## Brief
Where the line containing "font-size: 19px ->" appears in the records below, begin there and repeat each line exactly through the final one, dropping all pictures.

## Source information

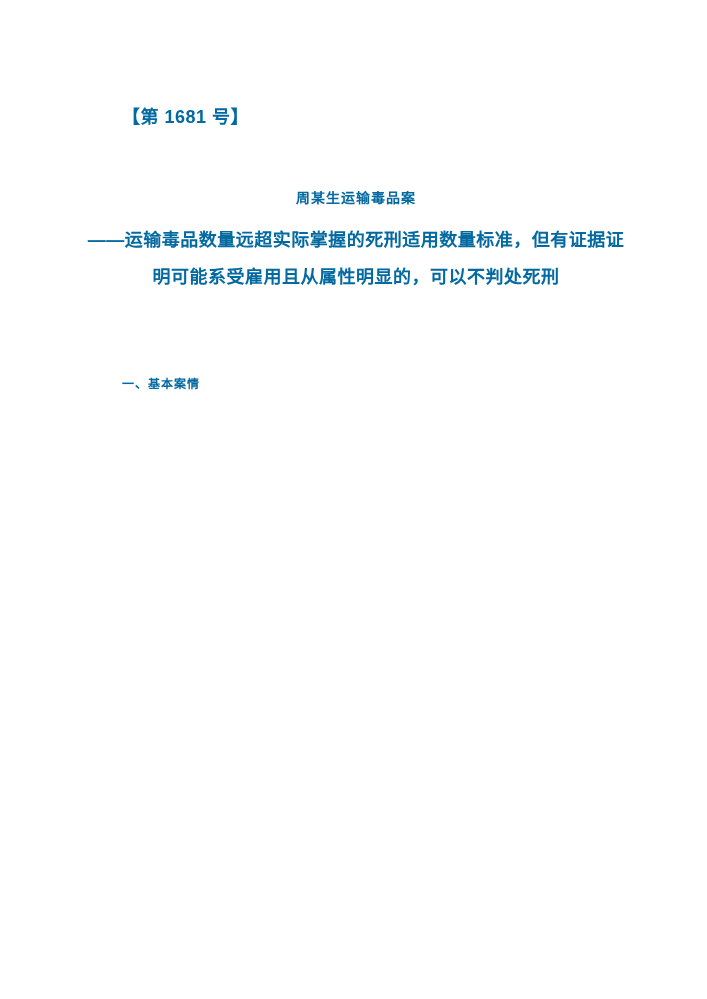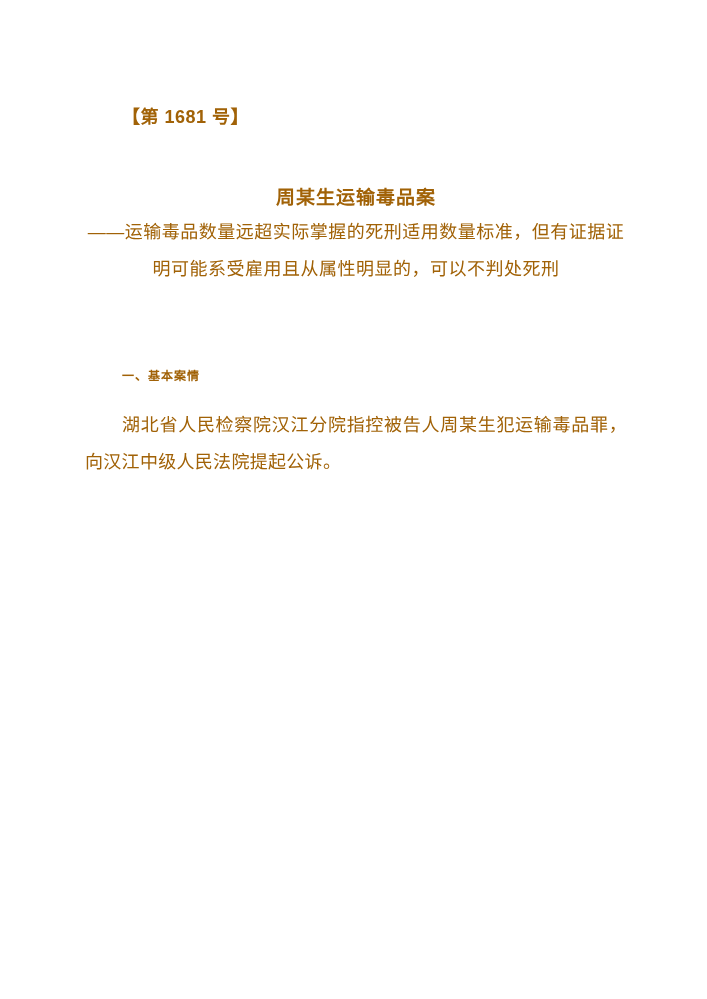"【第 1681 号】" .page { color: #a16207 -> #0369a1 }
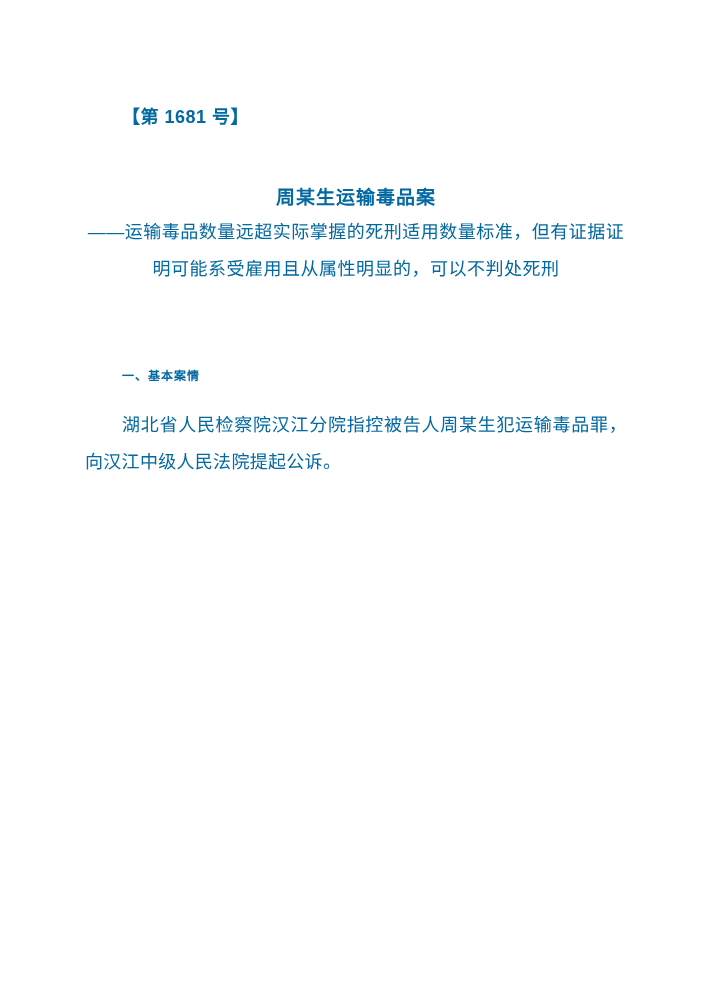"周某生运输毒品案" .doc-title { font-size: 19px -> 14px }
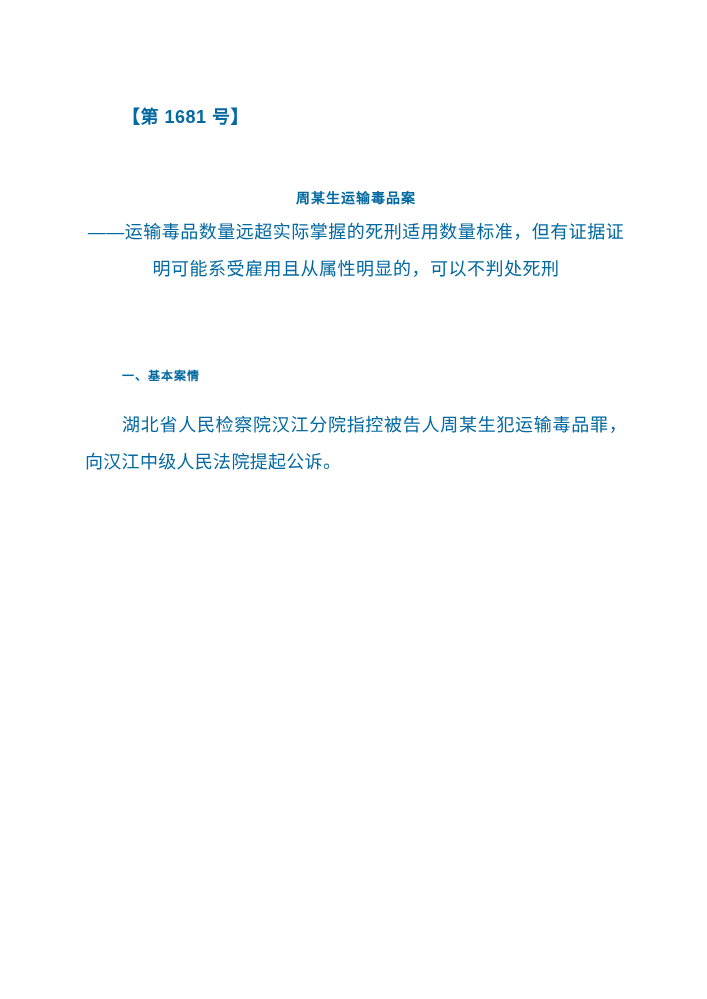"——运输毒品数量远超实际掌握的死刑适用数量标准，但有证据证明可能系受雇用且从属性" .doc-subtitle { font-weight: 400 -> 700; margin-top: 4px -> 12px }
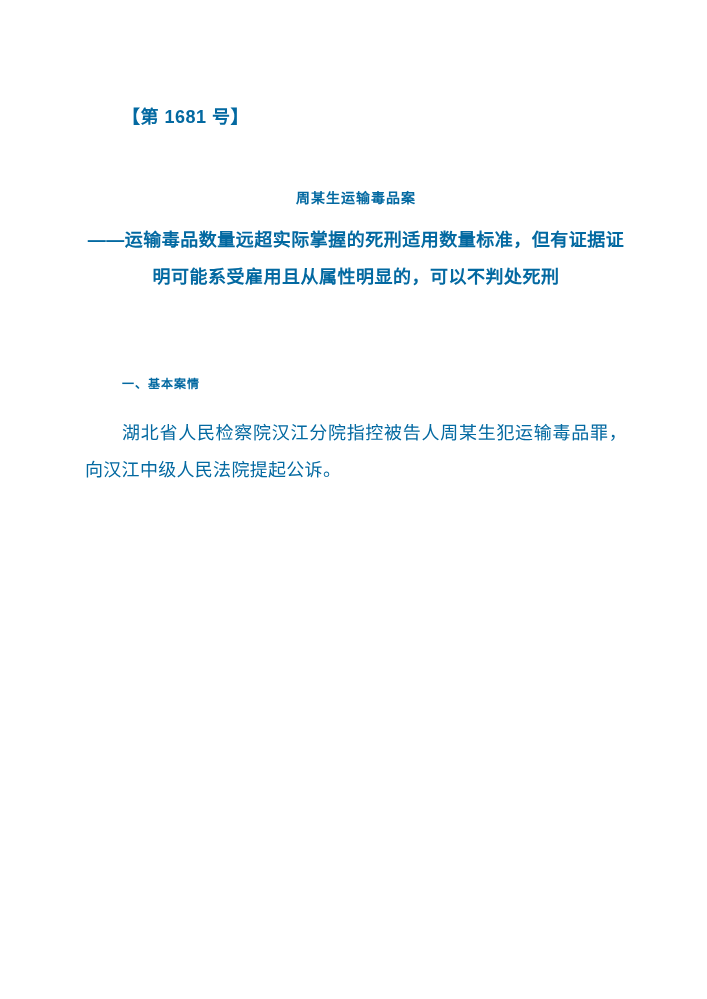"湖北省人民检察院汉江分院指控被告人周某生犯运输毒品罪，向汉江中级人民法院提起公诉" p.body-para { html: <p>湖北省人民检察院汉江分院指控被告人周某生犯运输毒品罪，向汉江中级人民法院提起公诉。</p> -> none }
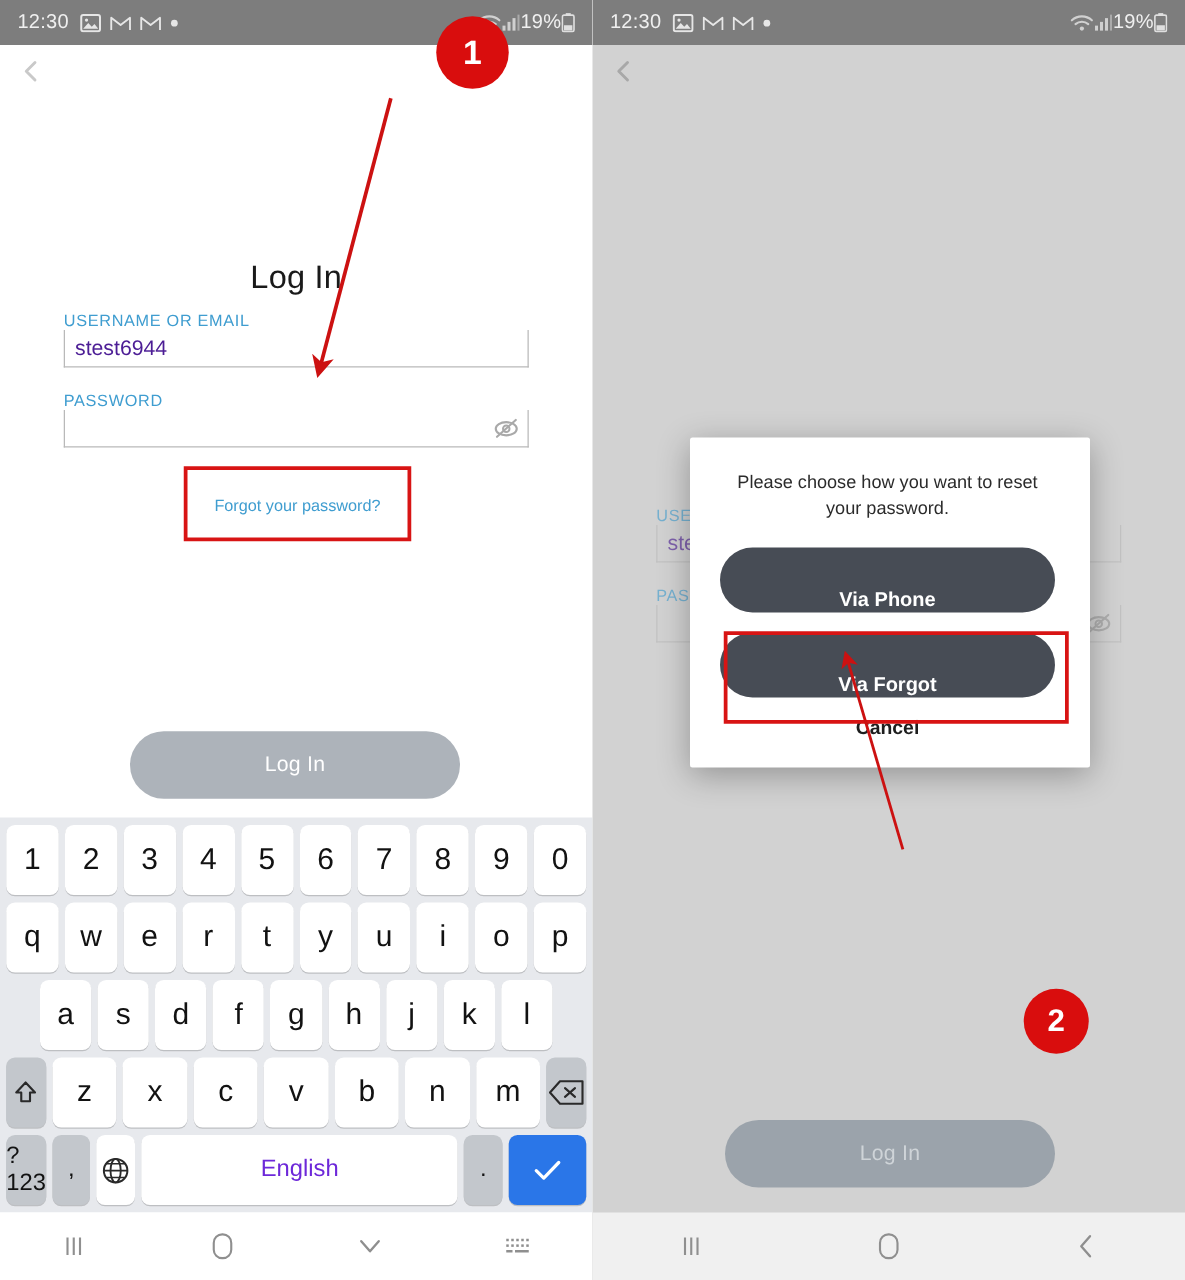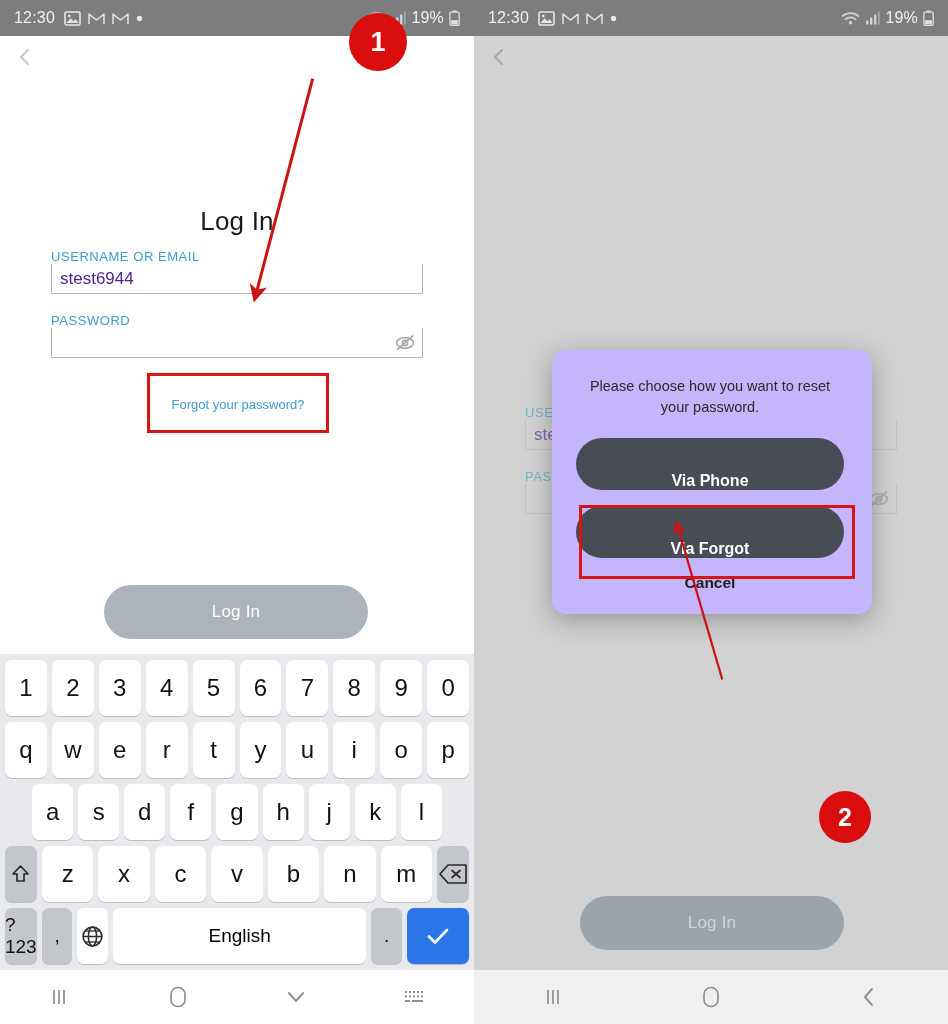"19%" .sb-right { gap: 5px -> none }
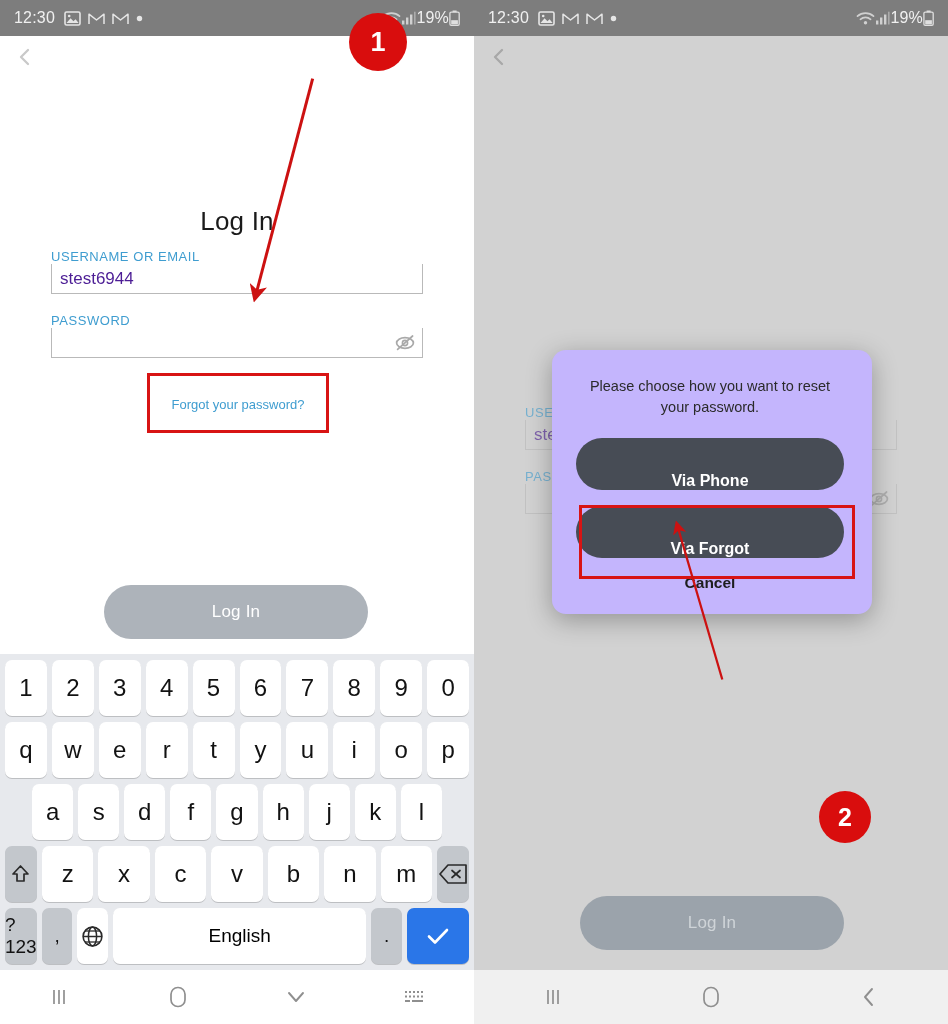"Please choose how you want" .dialog { background: #c4b5fd -> #ffffff; border-radius: 14px -> 2px }
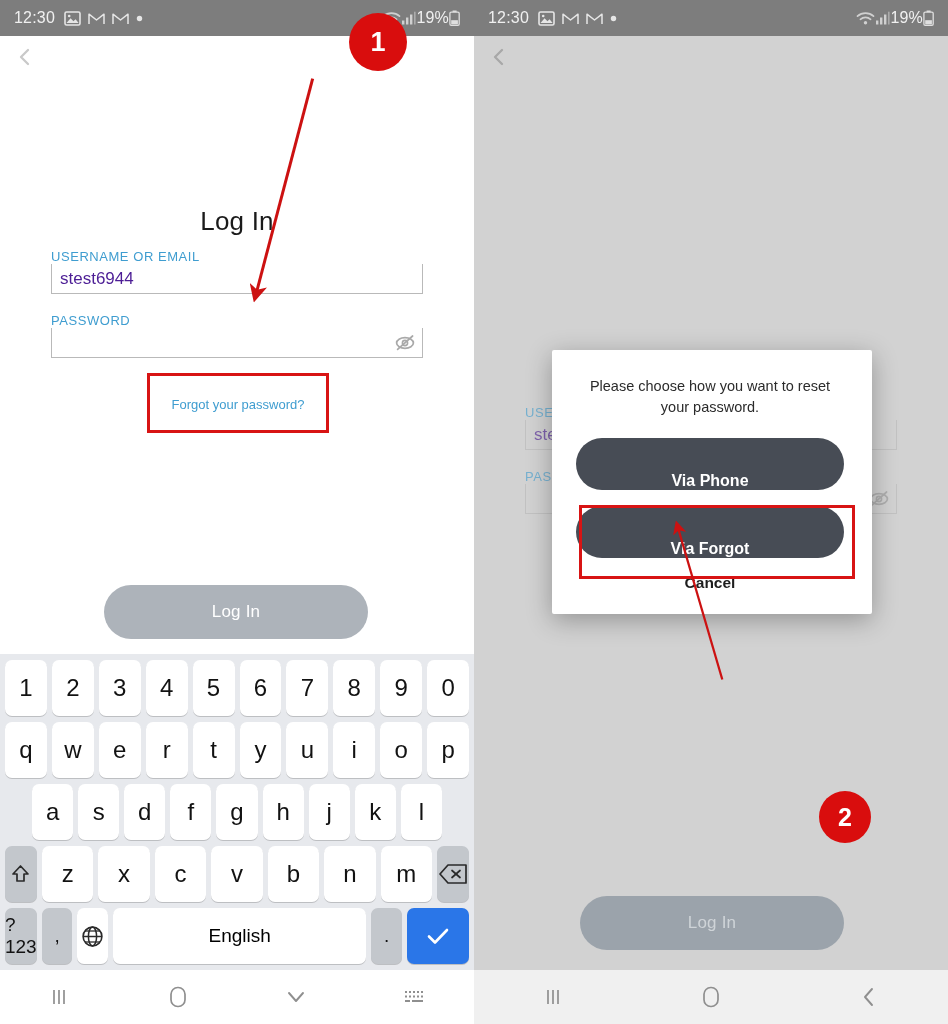"English" .key.sp { color: #000000 -> #6d28d9 }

## Response to the task
"周某生运输毒品案" .doc-title { font-size: 19px -> 14px }
"——运输毒品数量远超实际掌握的死刑适用数量标准，但有证据证明可能系受雇用且从属性" .doc-subtitle { font-weight: 400 -> 700; margin-top: 4px -> 12px }
"湖北省人民检察院汉江分院指控被告人周某生犯运输毒品罪，向汉江中级人民法院提起公诉" p.body-para { html: <p>湖北省人民检察院汉江分院指控被告人周某生犯运输毒品罪，向汉江中级人民法院提起公诉。</p> -> none }
"19%" .sb-right { gap: 5px -> none }
"Please choose how you want" .dialog { background: #c4b5fd -> #ffffff; border-radius: 14px -> 2px }
"English" .key.sp { color: #000000 -> #6d28d9 }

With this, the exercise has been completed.